#### DATA PROVIDED:
-.-.-

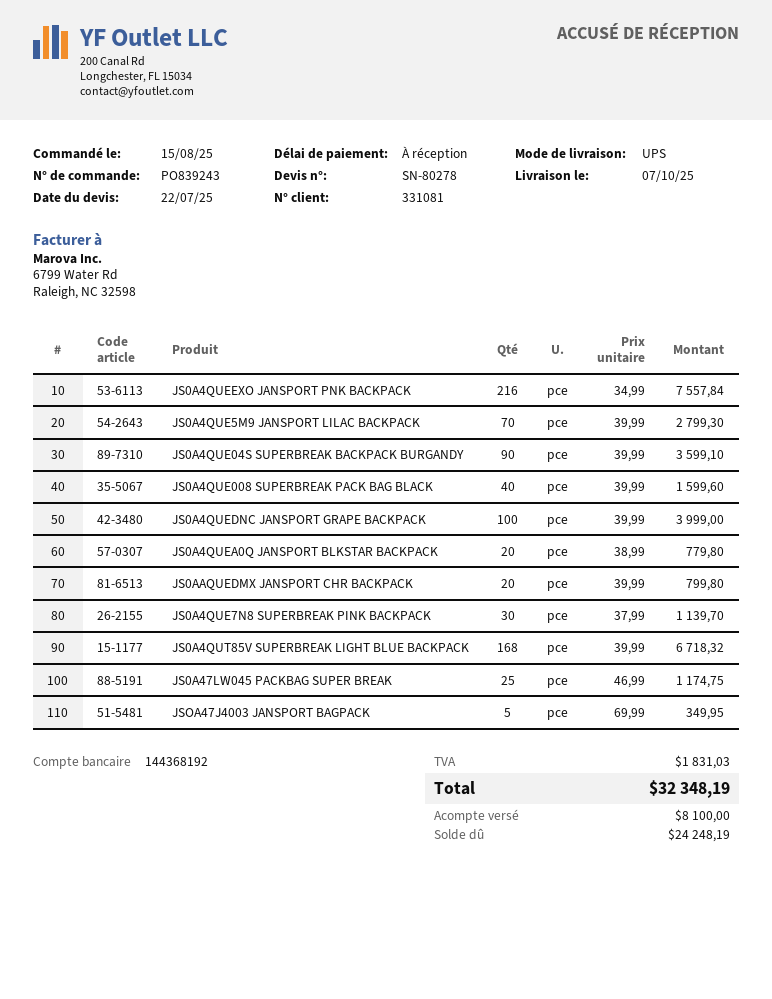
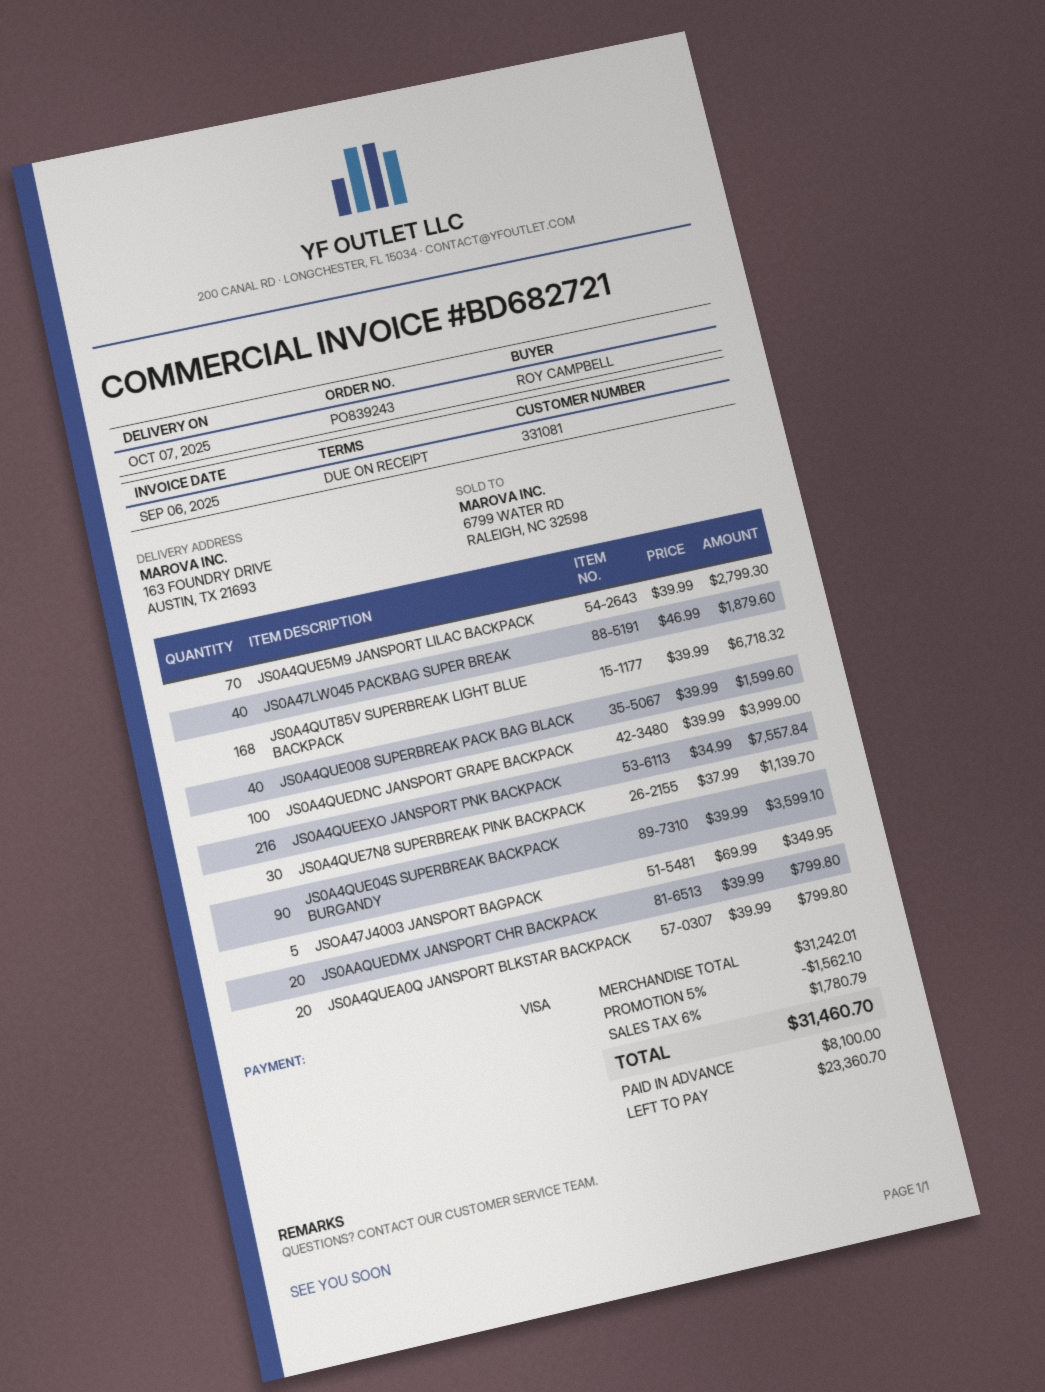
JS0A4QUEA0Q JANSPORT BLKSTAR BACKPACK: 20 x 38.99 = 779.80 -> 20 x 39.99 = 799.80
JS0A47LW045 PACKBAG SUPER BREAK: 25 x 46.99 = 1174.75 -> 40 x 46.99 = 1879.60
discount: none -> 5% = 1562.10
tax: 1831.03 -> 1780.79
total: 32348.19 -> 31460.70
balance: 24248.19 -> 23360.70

-.-.-

#### TASK TO COMPLETE:
I need exact copies of the lines from the one holding "discount: none -> 5% = 1562.10" through the end of the records above, and nothing beyond them.

#### WRITTEN SOLUTION:
discount: none -> 5% = 1562.10
tax: 1831.03 -> 1780.79
total: 32348.19 -> 31460.70
balance: 24248.19 -> 23360.70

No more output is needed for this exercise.